- Freight companies have struggled despite demand.
- Multiple bankruptcies have already been filed in October.
- High operating costs and tariffs remain risks.
America has a freight and trucking crisis.
“According to the American Trucking Association, there’s a shortage of 50,000 truck drivers nationally. It’s increasing shipping costs not just to businesses, but to consumers, too,” CBS News reported.
The challenge is that there is a shortage of licensed drivers, and many who get a CDL actually drop out of the field due to low wages and a difficult lifestyle. Many truck drivers struggle to cope with overnights and long hours, which has contributed to the problem.
And while the driver shortage has gotten slightly better in recent years, the reason for that is not a good one.

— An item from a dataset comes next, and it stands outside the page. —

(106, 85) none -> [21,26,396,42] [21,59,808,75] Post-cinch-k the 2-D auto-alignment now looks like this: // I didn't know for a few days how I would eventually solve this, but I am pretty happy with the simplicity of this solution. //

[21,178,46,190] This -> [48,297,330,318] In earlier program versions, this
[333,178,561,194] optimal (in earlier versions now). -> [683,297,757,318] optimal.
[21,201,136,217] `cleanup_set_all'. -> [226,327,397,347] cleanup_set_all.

“The truck driver shortage eased for a third straight year in 2023 because of the prolonged downturn in freight demand, not because recruiting quality drivers has gotten easier,” American Trucking Associations SVP and Chief Economist Bob Costello told TruckingDive.

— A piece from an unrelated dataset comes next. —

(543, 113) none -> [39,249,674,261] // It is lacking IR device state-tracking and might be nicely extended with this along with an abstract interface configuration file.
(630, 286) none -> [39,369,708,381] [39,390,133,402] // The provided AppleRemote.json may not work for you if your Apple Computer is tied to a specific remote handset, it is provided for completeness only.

He made it clear that the easing was likely short-term.
“It’s gotten better for all the wrong reasons,” Costello said, in response to an audience question. “I would totally anticipate, if things pick up a little bit better than I’m anticipating, that we would start to see the driver shortage end up rearing its ugly head again.”
Trucking has been a challenging business with low margins, and even though demand is there, a number of companies have failed. Five different trucking and freight companies have filed for Chapter 11 bankruptcy, while another is headed for a Chapter 7 bankruptcy filing.
Why are freight companies failing?
Trucking and freight can be an early warning of a struggling economy, Michael H. Belzer, professor of transportation economics and labor relations at Wayne State University, told Bloomberg Law.
“The canary in this coal mine is trucking, which runs on the narrowest margins and is notoriously structured to cannibalize itself to survive, until it fails,” Belzer said.
Many trucking companies have failed despite the demand because of over-expansion and high operating costs.
“After the boom, companies overinvested in trucks and drivers based on a temporary spike in demand,” Daniel Alpert, executive chairman at Westwood Capital and macroeconomics professor at Cornell Law School told Bloomberg Law.
In some cases, the cost of fuel and labor has been the driving factor.
John H. Ohle, president and sole shareholder of Tony’s Express, bought the company in May 2023 from brothers Anthony “Tony” Raluy and George Raluy. Their father started the business in 1954, and the new owner filed for Chapter 11 bankruptcy in 2024.
“The current market just didn’t support our ability to operate and be a profitable company, and the cost of fuel in California made it very difficult,” Ohle told FreightWaves a few days after the closure.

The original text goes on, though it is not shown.